Sudah saatnya kita mengubah sudut pandang, dari sekadar “kin galak nate” (hobi semata) menjadi sebuah industri yang menguntungkan.
Mengapa? Karena pacuan kuda dapat menjadi motor penggerak ekonomi, membuka lapangan kerja, dan meningkatkan kesejahteraan masyarakat Gayo.
Mengapa, Hanakati?
Pacuan kuda adalah cerminan kekayaan budaya dan keterampilan luar biasa yang dimiliki oleh masyarakat Gayo. Namun, jika tradisi ini hanya menjadi ajang tahunan yang menghabiskan banyak biaya tanpa memberikan nilai ekonomi, kita telah melewatkan sebuah kesempatan emas.
Di negara-negara maju, olahraga seperti sepak bola di Eropa, basket di Amerika, dan kriket di India telah membuktikan bahwa tradisi dapat diubah menjadi industri yang menguntungkan.

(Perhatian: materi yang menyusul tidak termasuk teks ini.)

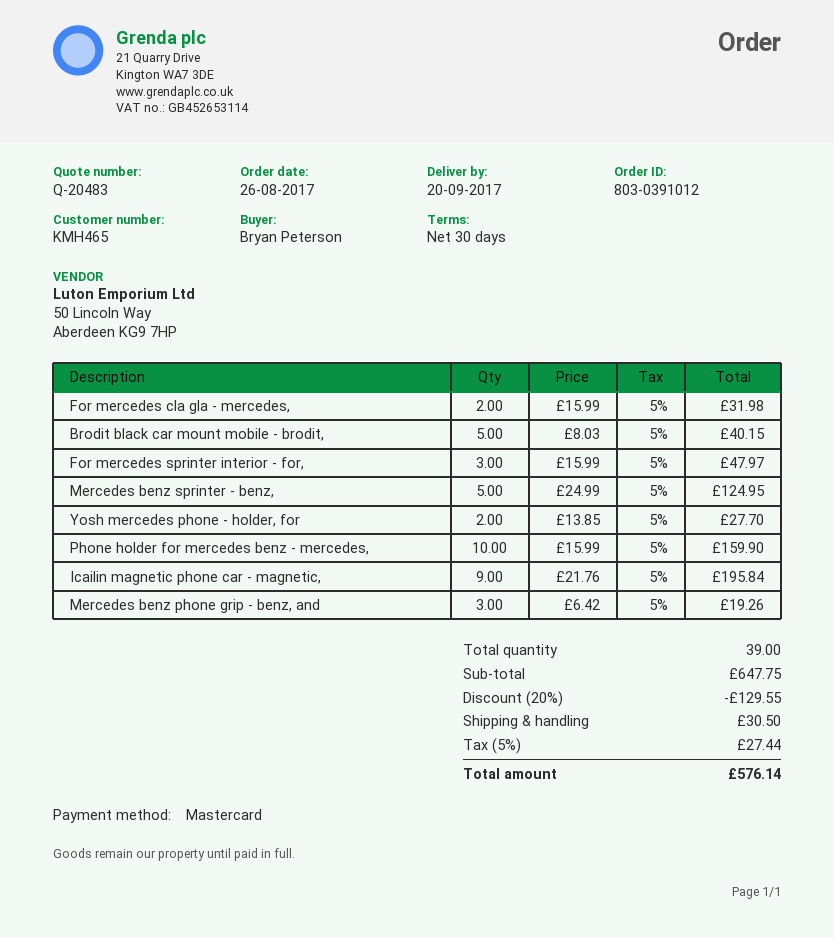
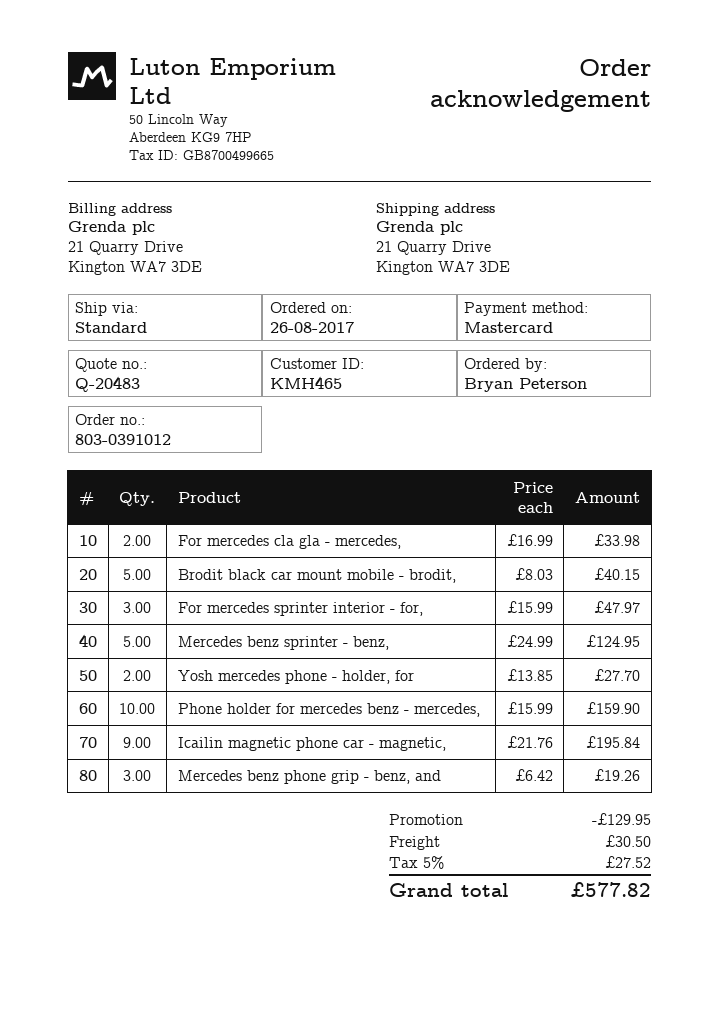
For mercedes cla gla - mercedes,: 2 x 15.99 = 31.98 -> 2 x 16.99 = 33.98
discount: 129.55 -> 129.95
tax: 5% = 27.44 -> 5% = 27.52
total: 576.14 -> 577.82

Industri pacuan kuda tidak hanya sebatas penjualan tiket. Lebih dari itu, industri ini akan menggerakkan sektor-sektor lain, mulai dari tekstil untuk perlengkapan berkuda, kuliner, pariwisata, hingga penyiaran.
Gayo memiliki semua modal yang dibutuhkan: sejarah panjang, keterampilan berkuda yang diakui, dan gairah masyarakat yang tinggi. Jika kita tidak memanfaatkan potensi ini, kita akan terus melihat pacuan kuda sebagai beban finansial, bukan sebagai investasi.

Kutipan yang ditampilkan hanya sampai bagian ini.